Les nouvelles formes d’emploi s’inscrivent souvent dans la précarité, et cette situation n’est pas seulement transitoire. L’avènement du temps partiel a très souvent été expliqué par la féminisation des emplois, et il faut bien admettre que la généralisation en cours dépasse bien nettement ce cadre. Pour une partie des salariés, le temps partiel est subi et non voulu, surtout chez les jeunes. Nos emplois, dans les domaines que l’on appelle globalement l’assistance aux personnes ou relevant du lien social, sont caractérisés par des formes de discontinuité : c’est particulièrement visible chez les artistes, où le régime d’intermittent du spectacle a essayé de prendre en compte imparfaitement cette particularité.

L’emploi sportif n’échappe à cette règle. La faiblesse des moyens des employeurs, la saisonnalité de l’activité, les temps d’activités regroupés le soir ou le mercredi… conduisent les salariés à adapter leurs pratiques professionnelles aux contraintes du marché. Le cumul d’emplois, voire d’employeurs, devient le passage obligé dans la construction des parcours professionnels. L’individualisation de son emploi devient la règle, alternant pour le pire et le meilleur, emploi salarié et auto entreprenariat. Dans ce contexte de précarité subi et d’employeurs fragiles, la tentation de devenir autonome dans sa démarche professionnelle est forte et l’auto entreprenariat ou microentreprenariat, fortement plébiscité par nos gouvernants, apparait comme la solution adéquate.
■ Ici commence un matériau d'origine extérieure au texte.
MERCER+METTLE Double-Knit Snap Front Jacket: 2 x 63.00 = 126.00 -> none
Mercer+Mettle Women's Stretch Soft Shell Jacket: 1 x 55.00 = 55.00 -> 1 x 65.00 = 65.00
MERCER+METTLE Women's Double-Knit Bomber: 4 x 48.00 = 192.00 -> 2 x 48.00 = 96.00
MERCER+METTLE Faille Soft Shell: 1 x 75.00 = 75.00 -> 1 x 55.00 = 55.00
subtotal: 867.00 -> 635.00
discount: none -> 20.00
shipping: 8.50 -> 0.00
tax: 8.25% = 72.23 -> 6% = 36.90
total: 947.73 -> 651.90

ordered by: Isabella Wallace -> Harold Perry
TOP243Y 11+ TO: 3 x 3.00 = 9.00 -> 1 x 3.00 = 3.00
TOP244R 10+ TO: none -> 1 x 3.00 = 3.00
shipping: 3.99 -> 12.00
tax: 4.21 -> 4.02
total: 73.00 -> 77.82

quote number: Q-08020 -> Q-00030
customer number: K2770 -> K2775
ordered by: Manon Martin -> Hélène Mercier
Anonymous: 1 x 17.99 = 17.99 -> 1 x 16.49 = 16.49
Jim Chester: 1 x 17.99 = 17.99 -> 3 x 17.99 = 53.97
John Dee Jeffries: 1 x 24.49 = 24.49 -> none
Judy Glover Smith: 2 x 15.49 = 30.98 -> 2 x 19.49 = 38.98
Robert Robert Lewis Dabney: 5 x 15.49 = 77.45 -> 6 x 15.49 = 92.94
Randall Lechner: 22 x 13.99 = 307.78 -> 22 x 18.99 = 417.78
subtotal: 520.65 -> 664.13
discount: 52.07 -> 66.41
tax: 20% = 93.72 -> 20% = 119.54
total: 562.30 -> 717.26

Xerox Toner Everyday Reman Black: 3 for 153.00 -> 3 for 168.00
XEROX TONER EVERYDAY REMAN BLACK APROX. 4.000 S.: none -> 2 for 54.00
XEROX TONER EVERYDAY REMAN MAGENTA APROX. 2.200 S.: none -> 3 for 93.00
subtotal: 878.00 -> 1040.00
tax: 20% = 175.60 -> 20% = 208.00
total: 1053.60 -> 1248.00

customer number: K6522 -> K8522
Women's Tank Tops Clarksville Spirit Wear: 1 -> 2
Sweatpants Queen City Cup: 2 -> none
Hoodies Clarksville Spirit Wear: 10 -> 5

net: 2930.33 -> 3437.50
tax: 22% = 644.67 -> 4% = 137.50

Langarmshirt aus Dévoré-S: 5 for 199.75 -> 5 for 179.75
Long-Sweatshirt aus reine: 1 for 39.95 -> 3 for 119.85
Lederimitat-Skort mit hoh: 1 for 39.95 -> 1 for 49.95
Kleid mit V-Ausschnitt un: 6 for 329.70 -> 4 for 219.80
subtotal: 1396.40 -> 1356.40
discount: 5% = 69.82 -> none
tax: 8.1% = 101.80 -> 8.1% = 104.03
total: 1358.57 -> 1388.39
Mais dans un secteur où le corps est l’outil de travail, le danger est grand de ne pas s’entourer d’un cadre de protection sociale adapté aux spécificités de sa pratique. Nombreux sont les jeunes éducateurs tentés par ce cadre souple et parfois poussés par leurs employeurs, qui se retrouvent dans des situations catastrophiques au premier pépin physique. Derrière les dispositifs séduisants, la réalité dans le secteur du sport et des loisirs est plus nuancée, voire bien sombre : après une expérience de trois ou quatre ans de création d’entreprise, la situation sociale des personnes s’est détériorée par rapport à ce qu’elle était précédemment.

 

Inventer de nouvelles formes de protection sociale

Notre système de protection sociale n’a pas été pensé ni pour de l’emploi discontinu, ni pour des carrières qui comprennent des périodes travaillées et des périodes non travaillés. L’emploi discontinu devenant la forme de travail la plus courante, il nous faut inventer des modalités permettant de conserver ses droits tout en basculant d’un employeur à un autre.

Les dernières évolutions vont dans ce sens, avec notamment la création du compte personnel d’activités ou, plus tôt, le principe de portabilité de droits. Il faut pouvoir acquérir des droits dans le statut de travailleur indépendant comme dans celui de salarié, et permettre à chacun de passer plus facilement de l’un à l’autre. Les expériences menées par SMart en Belgique et en France, mais également par notre Fédération Nationale Profession Sport & Loisirs autour des groupements d’employeurs, visent à fournir aux salariés des droits et un cadre de services juridiques, financiers et fiscaux sécurisant et adaptés à l’épanouissement de l’activité professionnelle. L’idée de coopérer pour faire aboutir ses projets dans de grands ensembles collectifs, plutôt que multiplier les expériences concurrentes, considérer que la mixité sociale et culturelle est une richesse et non une source de dispersion, doit nous amener à construire des espaces collaboratifs ouverts entre les acteurs du sport et du loisir.

Sandrino Graceffa, directeur général de SMart, qui intervient dans cette revue, défend l’idée que l’espace européen doit être un espace d’innovation sociale et d’invention d’un nouveau modèle de protection sociale des salariés. Je partage cette idée.